## REQUIREMENT:
Whenever a line of the entries below holds the string "Sunwayfoto", copy that line and return it.

## MATERIAL SUPPLIED:
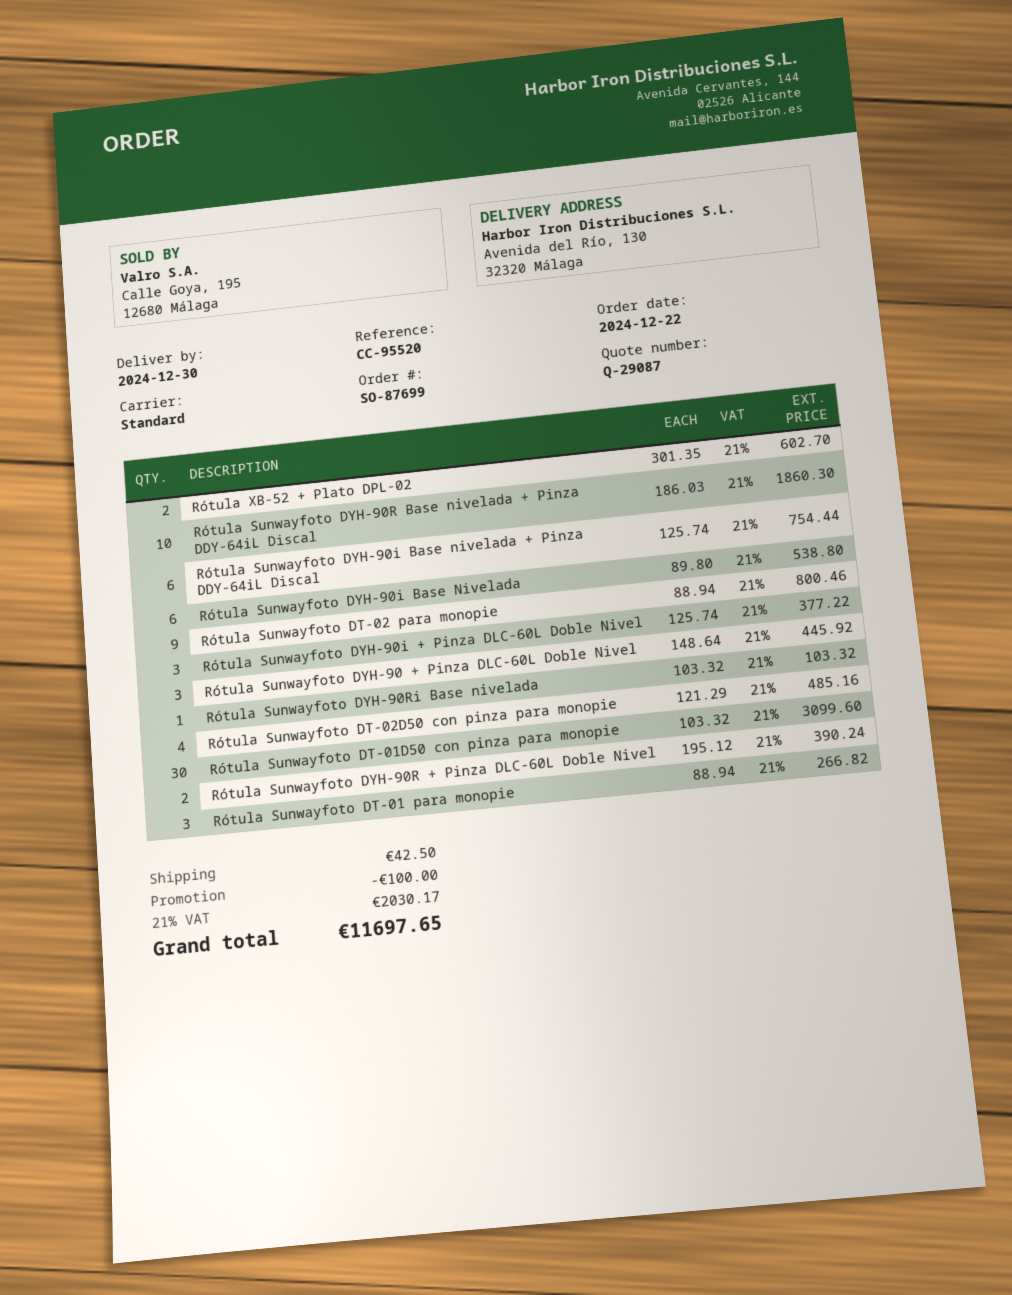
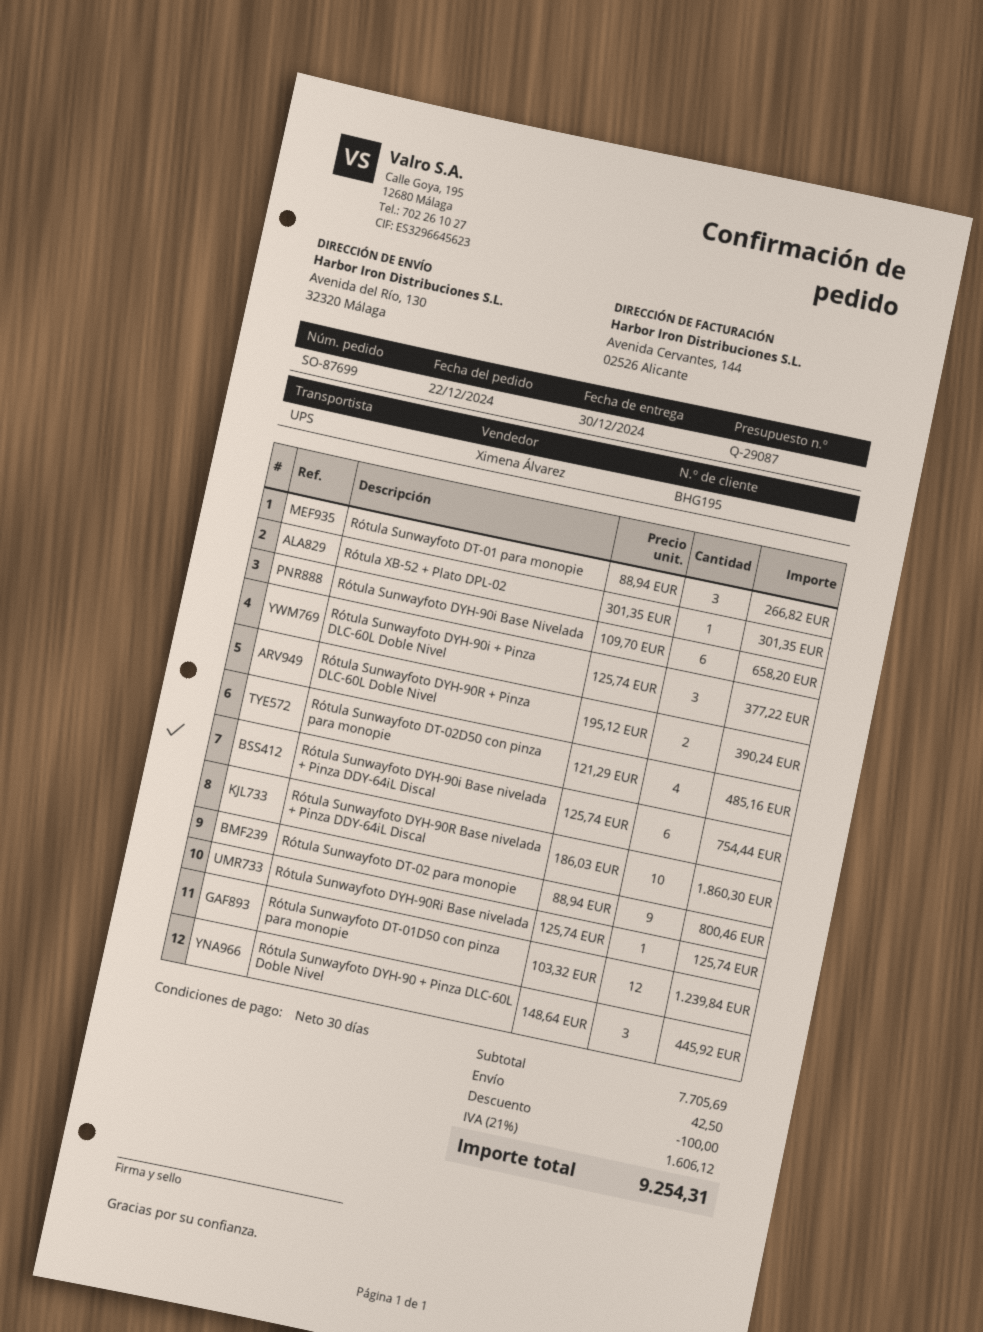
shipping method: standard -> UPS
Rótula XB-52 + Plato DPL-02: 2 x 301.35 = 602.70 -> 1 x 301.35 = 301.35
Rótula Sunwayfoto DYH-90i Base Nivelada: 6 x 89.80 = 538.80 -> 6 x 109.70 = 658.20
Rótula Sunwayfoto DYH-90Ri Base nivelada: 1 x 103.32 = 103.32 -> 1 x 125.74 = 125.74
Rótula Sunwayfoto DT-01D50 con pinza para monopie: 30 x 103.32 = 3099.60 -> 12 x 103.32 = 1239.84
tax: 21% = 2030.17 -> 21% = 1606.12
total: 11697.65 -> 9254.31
==
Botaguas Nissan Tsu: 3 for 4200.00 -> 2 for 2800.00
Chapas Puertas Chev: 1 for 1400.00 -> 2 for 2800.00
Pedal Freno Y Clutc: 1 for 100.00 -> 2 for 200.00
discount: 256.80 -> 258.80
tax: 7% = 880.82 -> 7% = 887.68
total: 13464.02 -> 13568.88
==
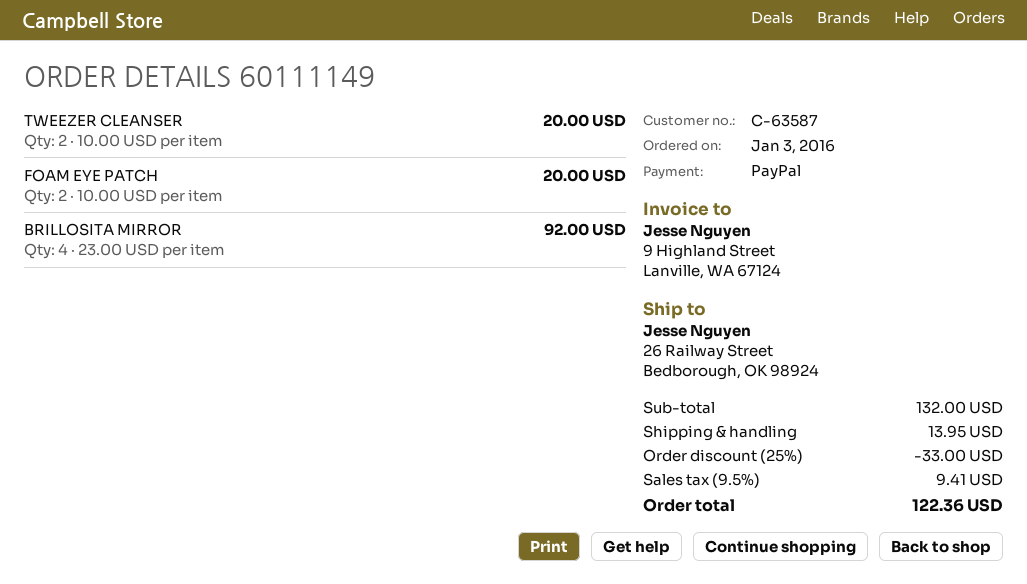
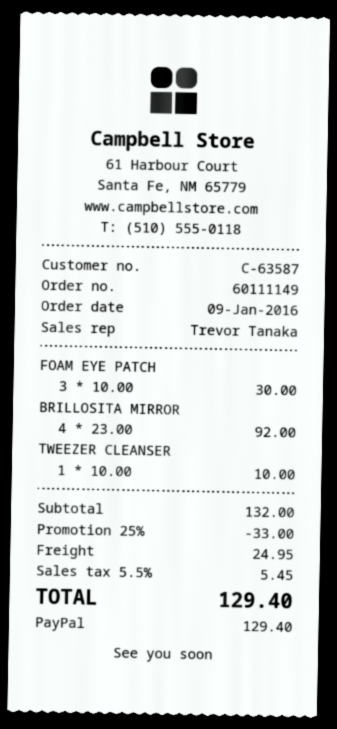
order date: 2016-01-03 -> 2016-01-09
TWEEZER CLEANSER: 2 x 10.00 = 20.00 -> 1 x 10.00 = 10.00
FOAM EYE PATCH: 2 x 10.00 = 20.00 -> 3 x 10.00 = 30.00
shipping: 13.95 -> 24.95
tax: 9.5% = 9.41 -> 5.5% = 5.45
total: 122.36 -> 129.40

## ANSWER TO THE EXERCISE:
Rótula Sunwayfoto DYH-90i Base Nivelada: 6 x 89.80 = 538.80 -> 6 x 109.70 = 658.20
Rótula Sunwayfoto DYH-90Ri Base nivelada: 1 x 103.32 = 103.32 -> 1 x 125.74 = 125.74
Rótula Sunwayfoto DT-01D50 con pinza para monopie: 30 x 103.32 = 3099.60 -> 12 x 103.32 = 1239.84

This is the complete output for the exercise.